Here is the trade-off that recurs in almost every incident, and the single most important piece of judgement in this lesson. Containment and evidence preservation can pull against each other. The fastest way to contain a compromised host is to cut it off and shut it down at once; but a sudden shutdown loses the volatile evidence, the running processes, the memory, the live network connections, that often explains how the attacker got in and what they did. Preserve too eagerly and the incident spreads while you photograph it; contain too brutally and you save the building but lose the cause, and so cannot be sure you have shut the door.

There is no single right answer, only a way of deciding. Weigh the two costs against each other for this incident:

   THE CONTAIN-FAST vs PRESERVE-EVIDENCE BALANCE

   CONTAIN FAST (isolate / shut down now) when:
     - harm is spreading quickly (e.g. ransomware encrypting live)
     - nationals' data or the identity service is at active risk
     - the threat to people or service outweighs the lost detail
        => ACT. Stopping harm comes first.

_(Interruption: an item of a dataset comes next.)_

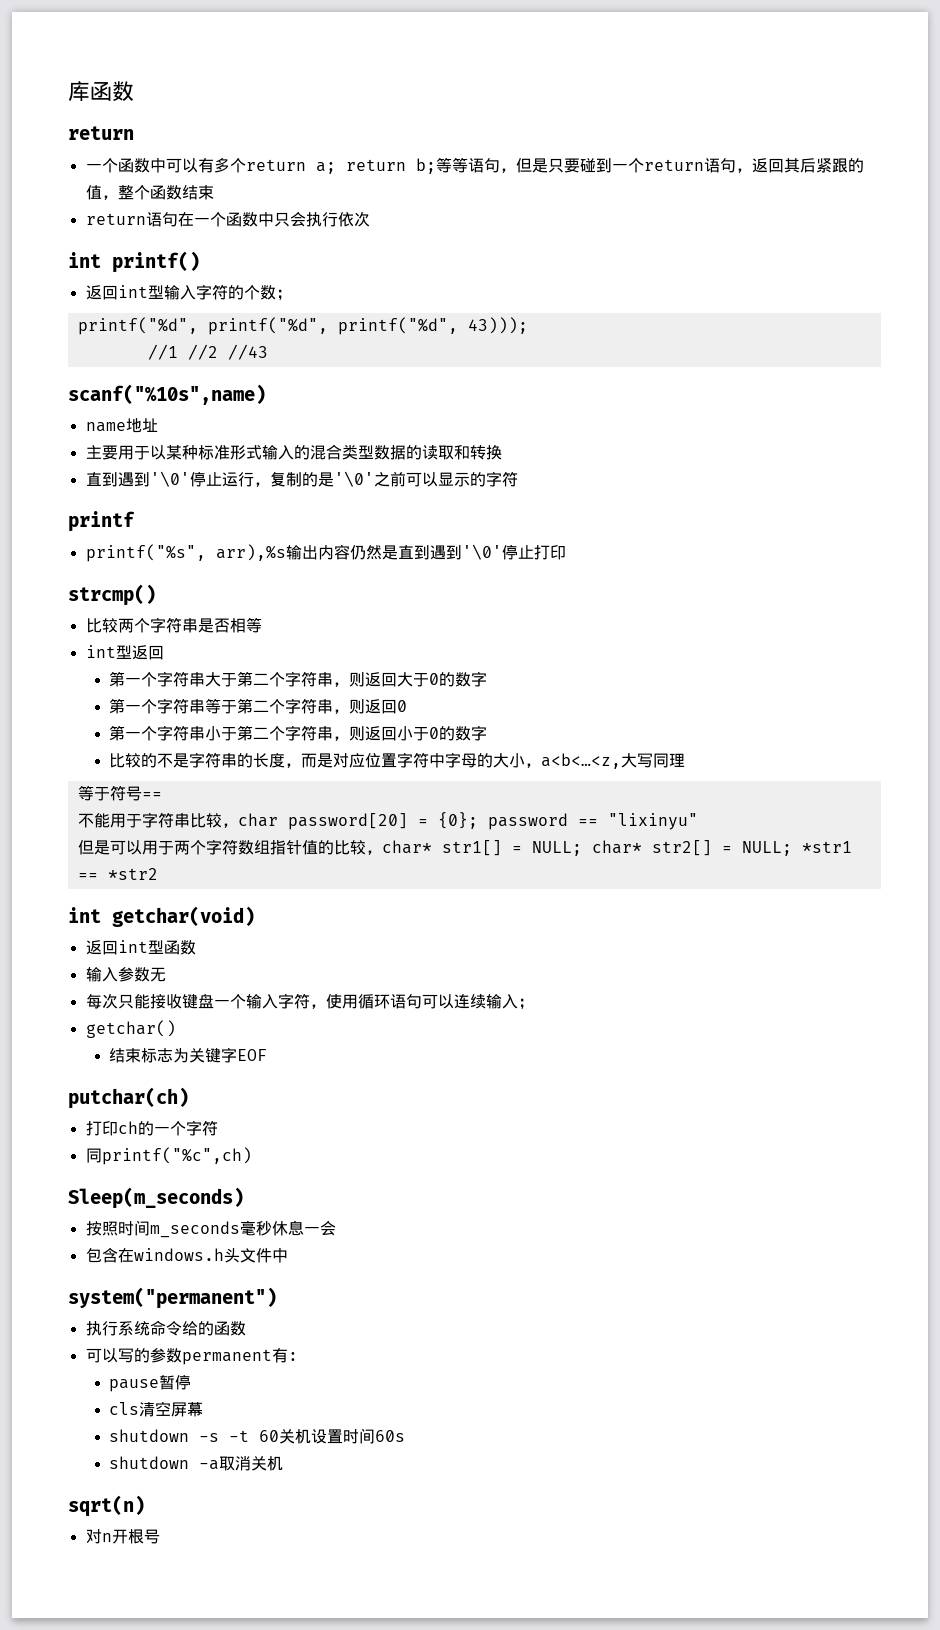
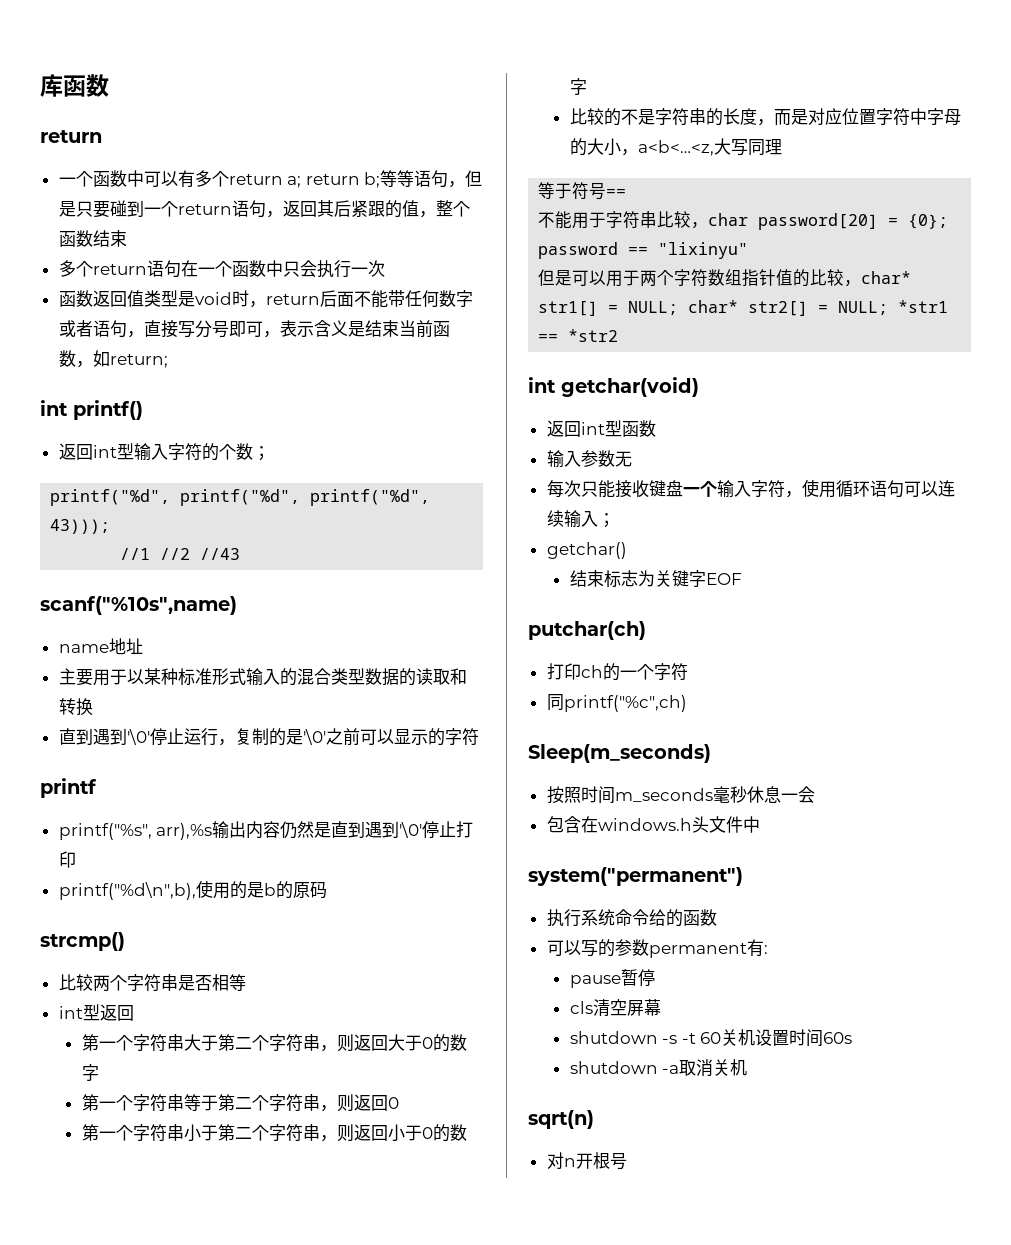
(214, 192) none -> [58,260,93,277] 多个
[337,211,370,227] 依次 -> [350,260,385,277] [58,290,473,308] [58,320,450,338] [58,350,168,368] 一次 // 函数返回值类型是void时，return后面不能带任何数字或者语句，直接写分号即可，表示含义是结束当前函数，如return;
(566, 552) none -> [58,880,327,900] // printf("%d\n",b),使用的是b的原码

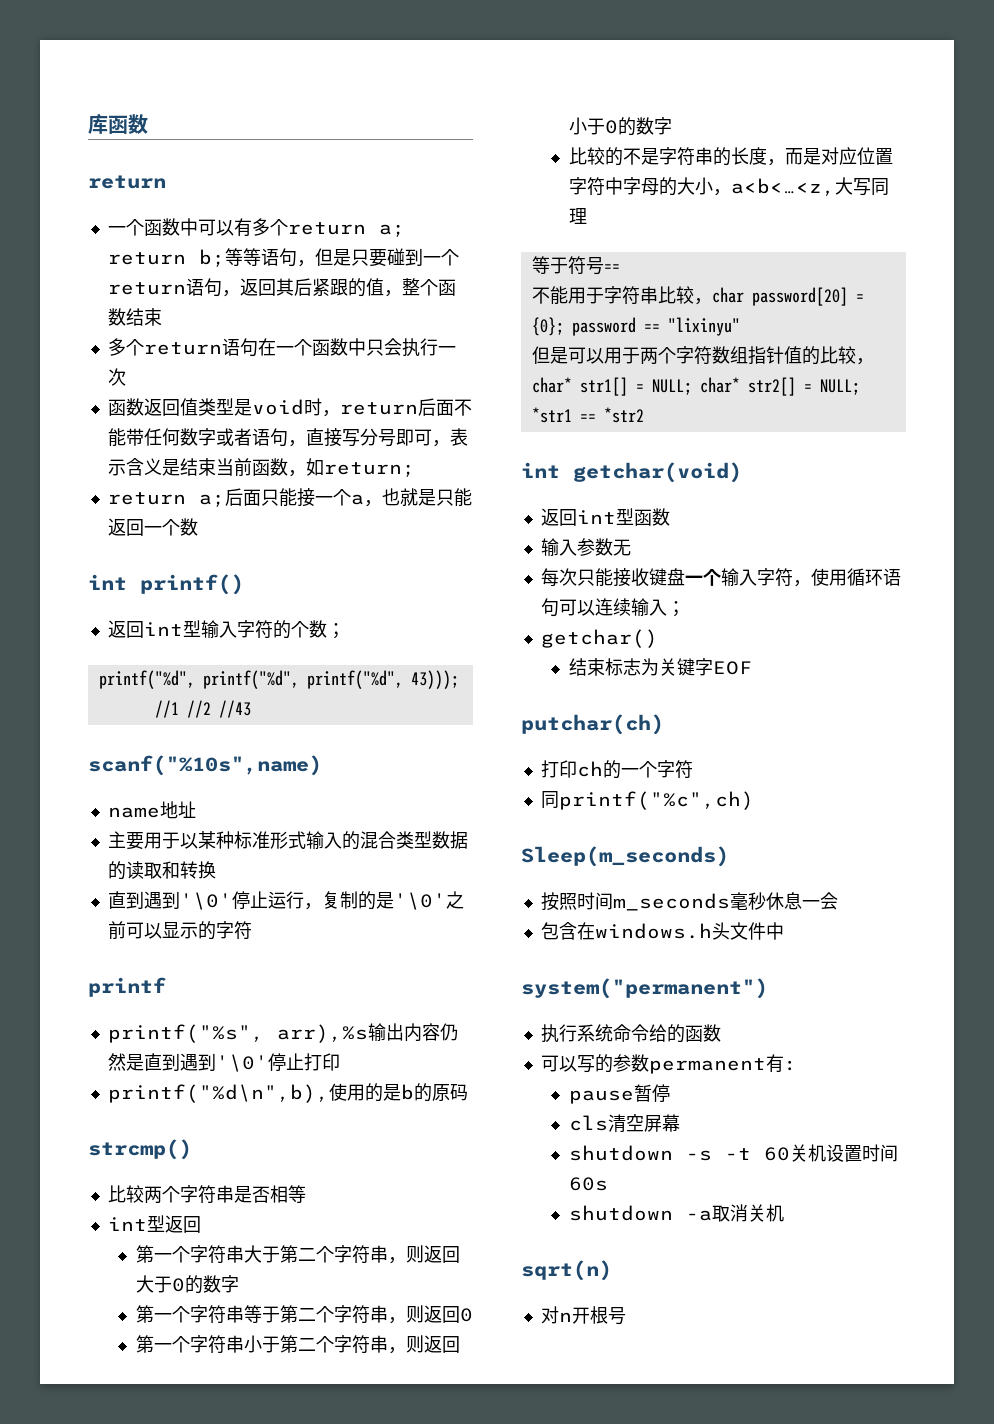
(168, 361) none -> [107,488,472,507] [107,518,198,536] // return a;后面只能接一个a，也就是只能返回一个数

   PRESERVE EVIDENCE FIRST (isolate gently, image before changing) when:
     - the spread is slow or already boxed in
     - you do not yet understand how they got in
     - losing the evidence risks patching the WRONG hole
        => CAPTURE, THEN contain. Understand the door before you shut it.

   THE STANDING RULE THAT RESOLVES MOST CASES:
     ISOLATE from the network (stops the spread)
     WITHOUT POWERING OFF (keeps the volatile evidence)
     then IMAGE memory and disk before you change the host.
   This buys most of the containment AND most of the evidence at once.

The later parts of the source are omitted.